Отчаяние разгромленного войска ярко отражено в лаконичном донесении, отправленном Гиппократом, секретарём погибшего адмирала Миндара, спартанским эфорам:

«Вся слава и преимущества утрачены: Миндар убит: люди голодают: мы в отчаянном положении и не знаем, что делать [170]».

Эфоры, несомненно, слышали эту же печальную весть от нескольких свидетелей, поскольку данное донесение так и не дошло до них – оно было перехвачено и доставлено в Афины.

Настолько мрачными были их прогнозы на будущее, что спартанское посольство во главе с Эндием прибыло в Афины с предложением мира. Или, возможно, Эндию – старому другу и гостю Алкивиада, который уже бывал в Афинах в качестве посланника ранее, – на этот раз разрешили вновь прибыть в город, чтобы неофициально прощупать настроения граждан, чтобы в случае неудачи легко можно было от всего откреститься.
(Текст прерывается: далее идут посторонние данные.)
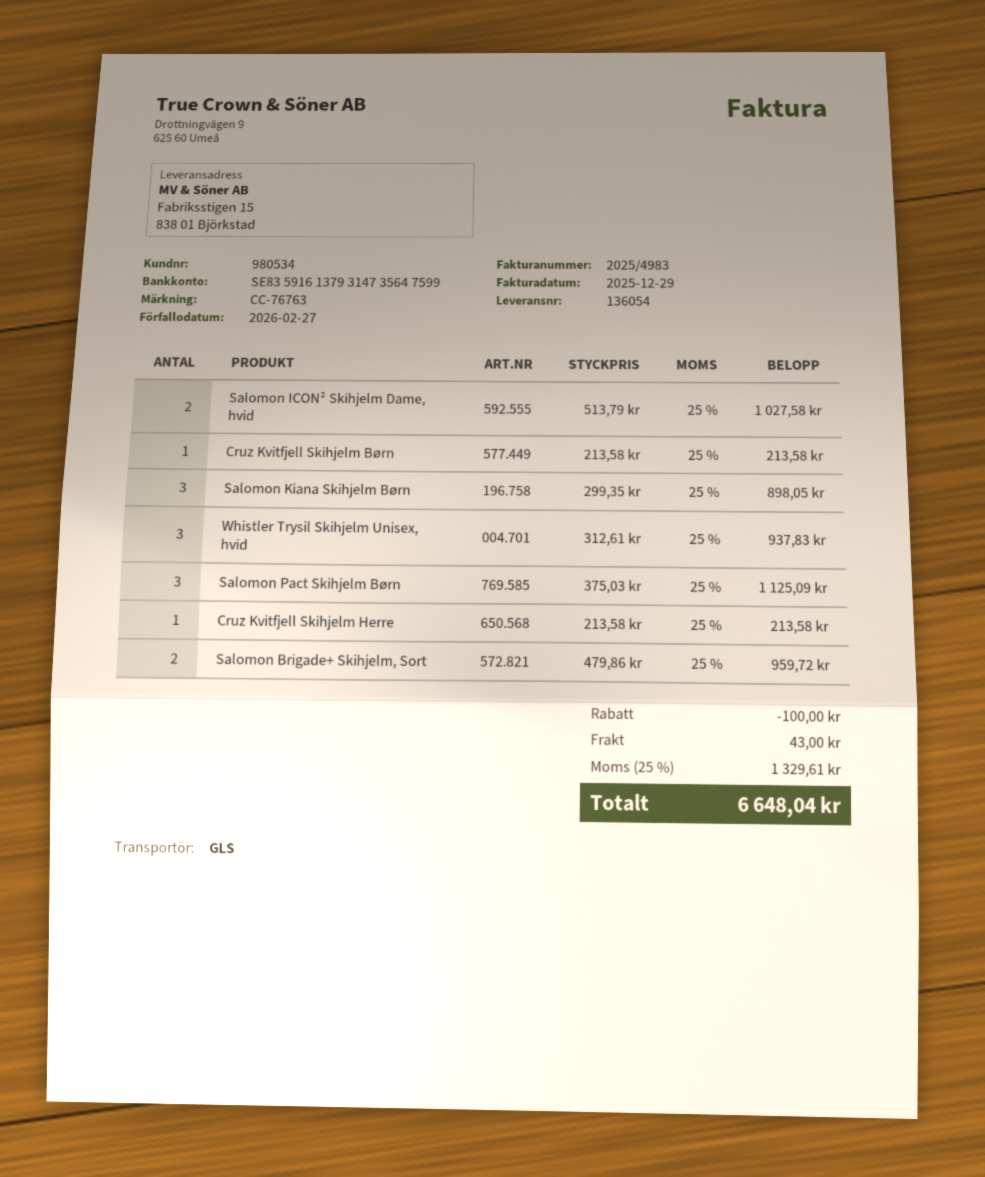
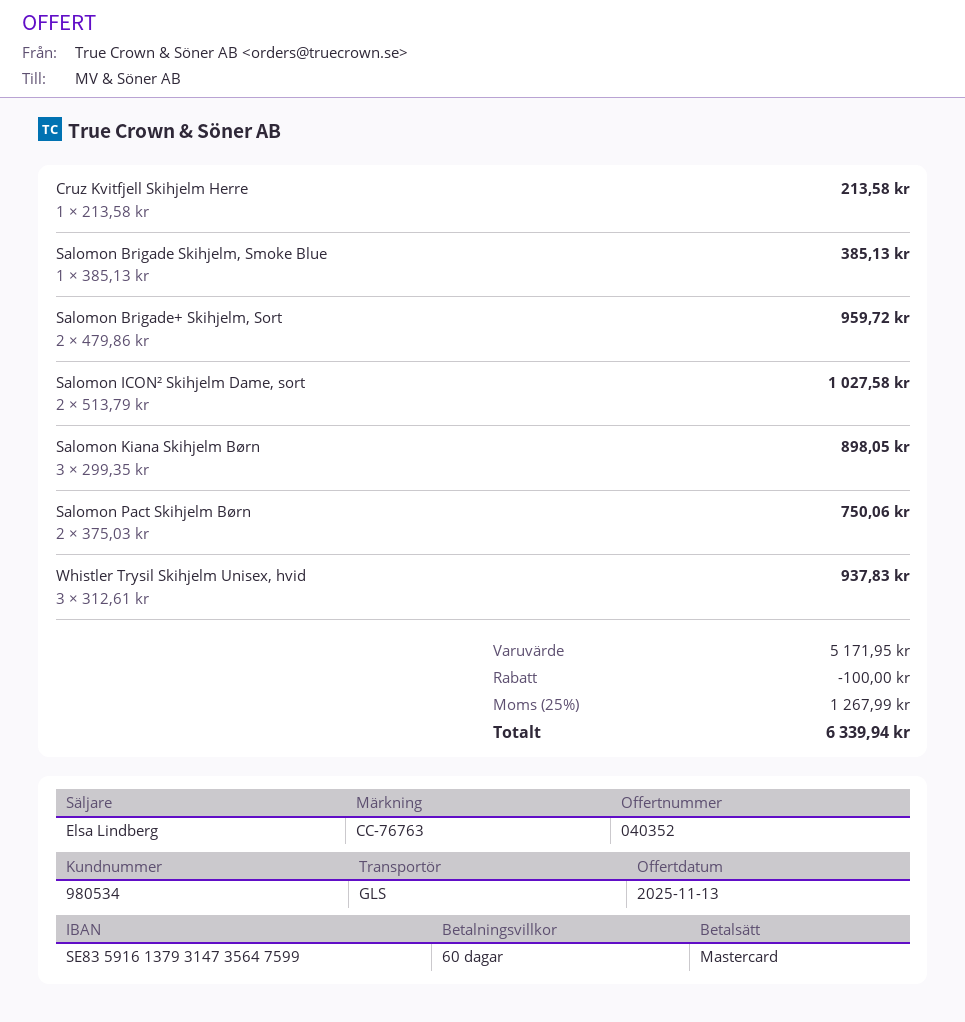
Salomon ICON² Skihjelm Dame, hvid: 2 x 513.79 = 1027.58 -> none
Cruz Kvitfjell Skihjelm Børn: 1 x 213.58 = 213.58 -> none
Salomon Pact Skihjelm Børn: 3 x 375.03 = 1125.09 -> 2 x 375.03 = 750.06
Salomon Brigade Skihjelm, Smoke Blue: none -> 1 x 385.13 = 385.13
Salomon ICON² Skihjelm Dame, sort: none -> 2 x 513.79 = 1027.58
shipping: 43.00 -> none
tax: 25% = 1329.61 -> 25% = 1267.99
total: 6648.04 -> 6339.94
Примечательно, что Ксенофонт не упоминает об этом посольстве. Его молчание, хотя и не даёт нам оснований сомневаться в достоверности события (о котором сообщает Диодор, возможно, ссылаясь на Феопомпа, и которое само по себе вполне правдоподобно), всё же заставляет усомниться в том, что сами эфоры признавали факт своего участия или санкционирования этого предложения. Следует помнить, что Спарта, не говоря уже о её обязательствах перед союзниками в целом, в этот момент была связана особым соглашением с Персией и не могла заключать сепаратный мир с Афинами.

Согласно Диодору, Эндий, получив слово в афинском народном собрании, предложил афинянам заключить мир со Спартой на следующих условиях:

– Каждая сторона остаётся на своих текущих позициях;

– Гарнизоны обеих сторон выводятся;

– Происходит обмен пленными – один лакедемонянин за одного афинянина.

В своей речи Эндий подчёркивал взаимный ущерб, который обе стороны несли от продолжения войны, но утверждал, что Афины страдали гораздо сильнее и потому были больше заинтересованы в скорейшем мире. У них не было денег, в то время как у Спарты был Великий царь в качестве плательщика [с. 123]. Аттика разорялась гарнизоном в Декелее, в то время как Пелопоннес оставался нетронутым. Вся мощь и влияние Афин зависели от превосходства на море, тогда как Спарта могла обойтись без него и сохранить своё господство [171].

Если верить Диодору, все наиболее разумные граждане Афин рекомендовали принять это предложение. Против выступили только демагоги и смутьяны, привыкшие разжигать пламя войны ради собственной выгоды. Особенно яростно возражал демагог Клеофон, пользовавшийся тогда большим влиянием. Он говорил о блеске недавней победы и новых перспективах успеха, которые теперь открывались перед Афинами. В результате народное собрание отвергло предложение Эндия [172].

Тем, кто писал после битвы при Эгоспотамах и захвата Афин, было легко рассуждать задним числом и повторять стандартные обвинения в адрес безумного народа, введённого в заблуждение коррумпированным демагогом. Но если отвлечься от нашего знания финального исхода войны и взглянуть на суть этого предложения (даже если считать его официальным и санкционированным) и время, в которое оно было сделано, то мы усомнимся в том, что Клеофон был глуп или, тем более, корыстен, рекомендуя его отвергнуть.

Что касается обвинения в корыстной заинтересованности в продолжении войны, я уже высказывался о Клеоне, отмечая, что подобный интерес нельзя справедливо приписывать демагогам такого типа [173]. По своей природе они были невоинственными людьми и имели столь же высокие шансы лично проиграть от войны, как и выиграть. Это особенно верно в отношении Клеофона в последние годы войны, поскольку финансовое положение Афин было настолько тяжёлым, что все доступные средства уходили на флот и армию, почти не оставляя излишков для политических махинаций. Адмиралы, оплачивавшие моряков за счёт контрибуций за границей, возможно, могли обогащаться, но у политиков дома шансов на подобные доходы было гораздо меньше, чем в мирное время [с. 124].